Por que, então, é importante abordar a sociopatia latente da sociedade? Não porque esteja crescendo, mas por ir se mostrando mais comum do que se supunha e pelo efetivo potencial que tem de provocar tragédias ou dramas sociais terríveis.

É assustador imaginar que exista tanta gente por aí que extrai prazer de provocar sofrimento, e que essa ânsia por fazer sofrer muitas vezes não se contenta com o sofrimento emocional.

Mas o aspecto mais aterrador do sociopata pode nem ser esse. O que o torna perigoso é o seu egoísmo psicótico e a total ignorância da própria doença. Essas pessoas nem sonham que estão doentes e estão convencidas de que buscar o próprio bem-estar e prazer em detrimento de qualquer valor humanista, é perfeitamente justificável.
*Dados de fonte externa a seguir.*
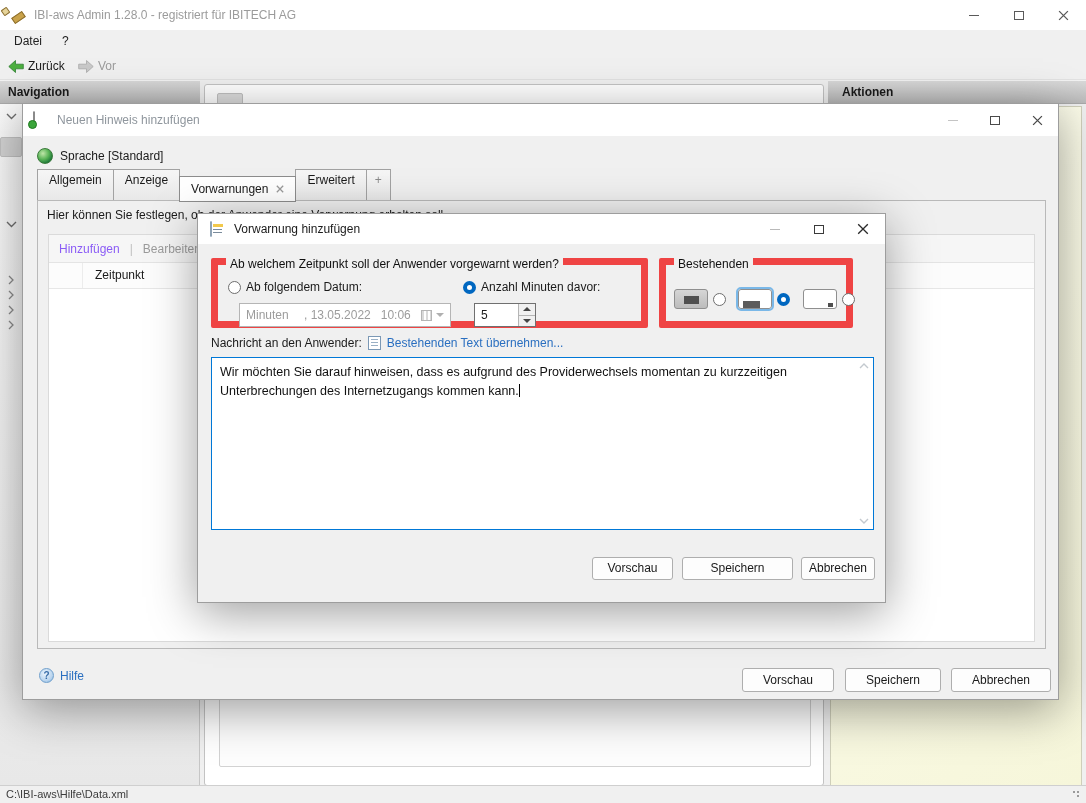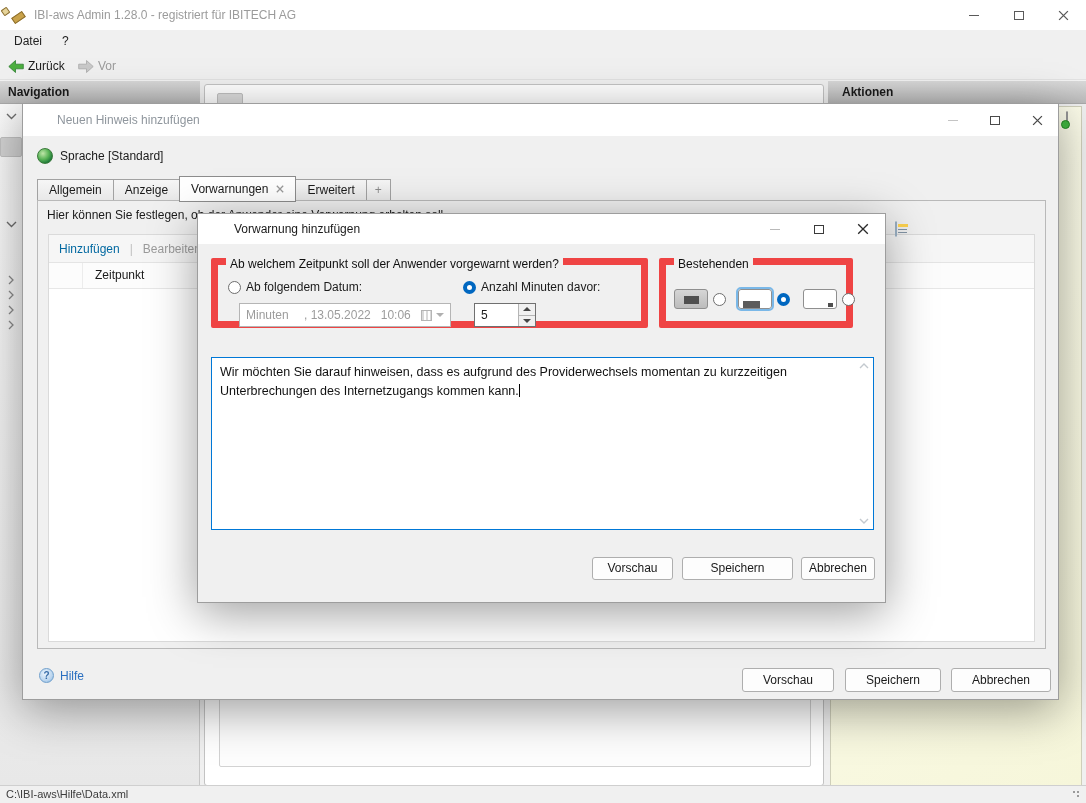--- a/index.html
+++ b/index.html
@@ -35,7 +35,7 @@
 
   
   .dialog { background:#f0f0f0; border:1px solid #9d9d9d; box-shadow:0 10px 45px rgba(0,0,0,.38); }
-  .dlg-titlebar { position:absolute; left:0; top:0; right:0; background:#fff;text-align:right; }
+  .dlg-titlebar { position:absolute; left:0; top:0; right:0; background:#fff; }
   .dlg-title { position:absolute; line-height:32px; }
   .btn { background:#fdfdfd; border:1px solid #aeaeae; border-radius:3px; text-align:center; cursor:default; }
   .link { color:#2a6fc0; }

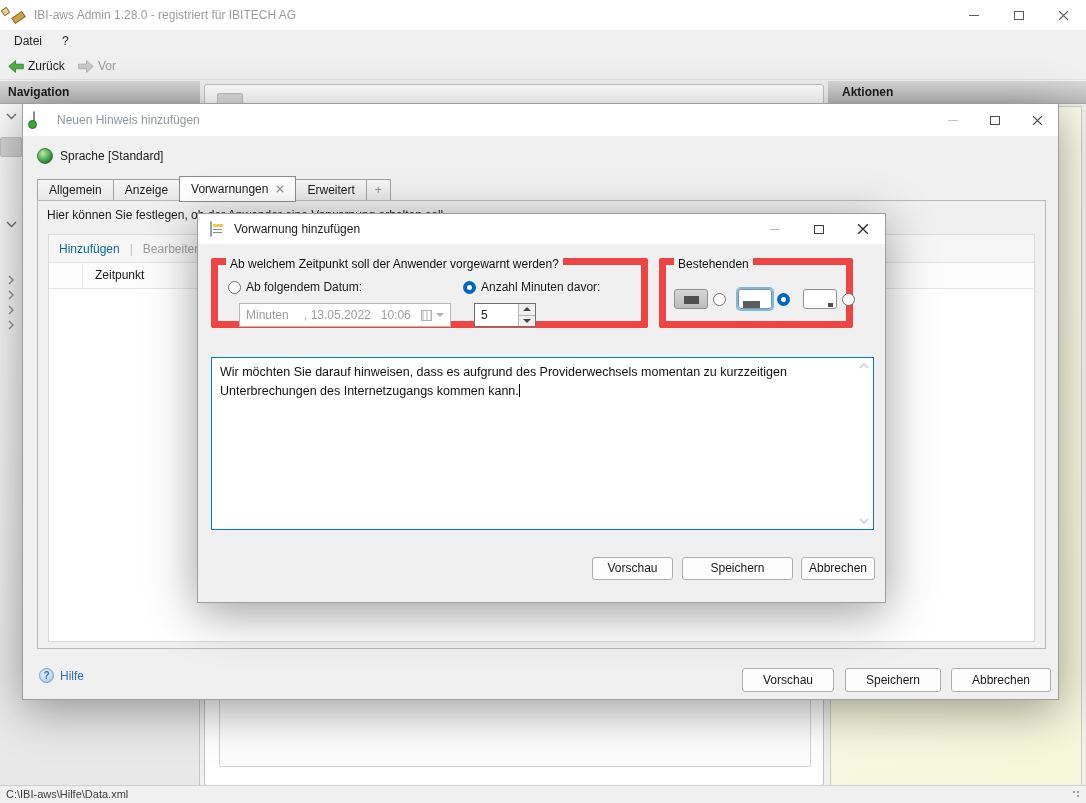--- a/index.html
+++ b/index.html
@@ -45,7 +45,7 @@
   #hinweis .dlg-titlebar { height:32px; }
   #hinweis .dlg-title { left:34px; color:#8f969d; }
   .tabrow { position:absolute; left:14px; top:71px; height:26px; display:flex; align-items:flex-end; }
-  .tab { height:22px; line-height:21px; padding:0 11px; background:linear-gradient(#f6f6f6,#e8e8e8); border:1px solid #a2a2a2; margin-right:-1px; color:#1a1a1a; position:relative; }
+  .tab { height:32px; line-height:21px; padding:0 11px; background:linear-gradient(#f6f6f6,#e8e8e8); border:1px solid #a2a2a2; margin-right:-1px; color:#1a1a1a; position:relative; }
   .tab.active { height:26px; line-height:24px; background:#fff; z-index:3; margin-bottom:-1px; border-color:#8d8d8d; display:flex; align-items:center; gap:8px; }
   .tab.plus { color:#8a8a8a; padding:0 8px; }
   .tabpanel { position:absolute; left:14px; top:96px; width:1009px; height:449px; border:1px solid #b9b9b9; background:#f0f0f0; z-index:1; }

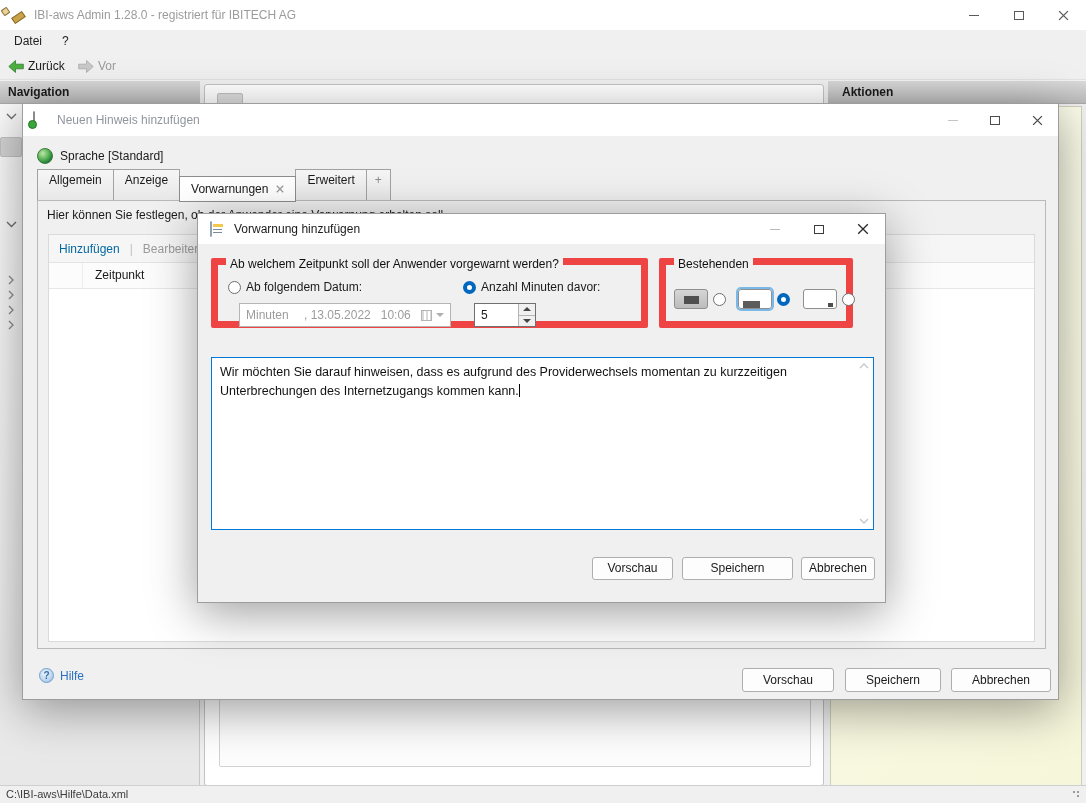--- a/index.html
+++ b/index.html
@@ -218,7 +218,7 @@
       <div class="abs" style="left:9px; top:7px;">Hier können Sie festlegen, ob der Anwender eine Vorwarnung erhalten soll.</div>
       <div class="listbox">
         <div class="list-toolbar">
-          <span style="color:#0369a1;">Hinzufügen</span>
+          <span style="color:#8b5cf6;">Hinzufügen</span>
           <span style="color:#c0c0c0;">|</span>
           <span style="color:#9b9b9b;">Bearbeiten</span>
         </div>

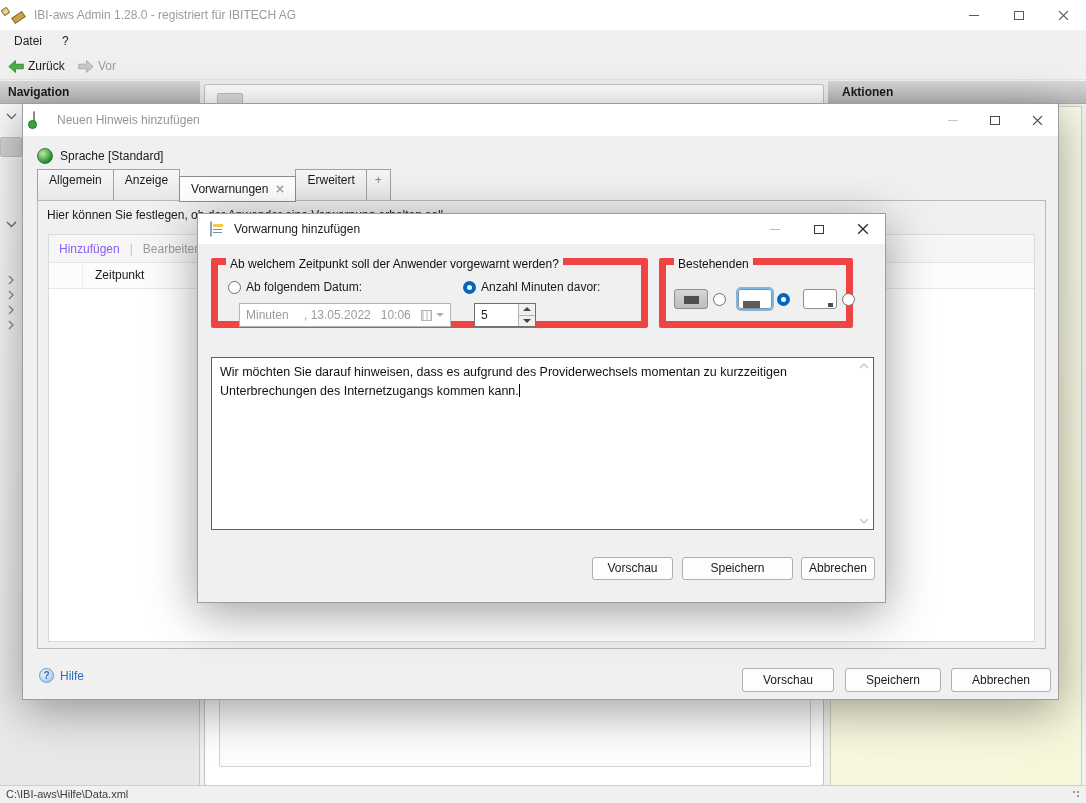--- a/index.html
+++ b/index.html
@@ -309,6 +309,11 @@
       </div>
     </div>
 
+    <div class="abs" style="left:13px; top:122px; display:flex; align-items:center; gap:6px;">
+      <span>Nachricht an den Anwender:</span>
+      <span class="paste-icon"></span>
+      <span class="link">Bestehenden Text übernehmen...</span>
+    </div>
 
     <div class="msgbox">
       <span>Wir möchten Sie darauf hinweisen, dass es aufgrund des Providerwechsels momentan zu kurzzeitigen Unterbrechungen des Internetzugangs kommen kann.</span><span class="caret"></span>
E é nesse ponto que a internet vem contribuindo para desnudar o comportamento sociopata devido ao seu poder de unir os que pensam da mesma forma. Estimulados por assistirem congêneres dando vazão aos mais baixos sentimentos, outros sociopatas perdem os últimos freios e se entregam ao vício na maldade.

Vai passando da hora, pois, de o Estado se aprofundar na questão criando grupos de trabalho para planejarem políticas públicas que estimulem o sociopata a buscar tratamento. Poderiam ser feitas campanhas de conscientização daquele que está doente, campanhas que demonstrassem que extrair prazer ao agir das formas aqui descritas, não é normal.

Assim, os crimes de ódio e intolerância que vêm ocorrendo mais amiúde, com agressões a homossexuais e a nordestinos, entre outras minorias, decorrem da banalização do comportamento sociopata que a internet vem expondo e que estimula os mentalmente enfermos a “sair do armário”, por assim dizer.

Seria impróprio, no entanto, afirmar que a sociedade brasileira está doente. Mas é mais do que apropriado dizer que a doença que aflige qualquer sociedade ameaça sair do controle no Brasil. Não só pela banalização desses comportamentos semipsicóticos que se vê na internet cada vez mais amiúde, mas por não haver uma  ampla reprovação pública a eles.

Nesse aspecto, meios de comunicação e classe política só colaboram para o agravamento do surto de sociopatia que vem ocorrendo, pois, no calor das disputas políticas e ideológicas, aquele que agride inimigos políticos e ideológicos torna-se aliado dos que não odeiam e que apenas têm objetivos que se vêem favorecidos pelo fanatismo.

Fanatismo político, ideológico, sexual, étnico ou de classe social, portanto, é apenas um pretexto para aqueles que têm necessidade de agredir os semelhantes de uma ou de todas as formas possíveis e imagináveis. Dessa maneira, enquanto não surge uma política pública para enfrentar esse problema é bom que você se cuide, pois o sociopata mora ao lado.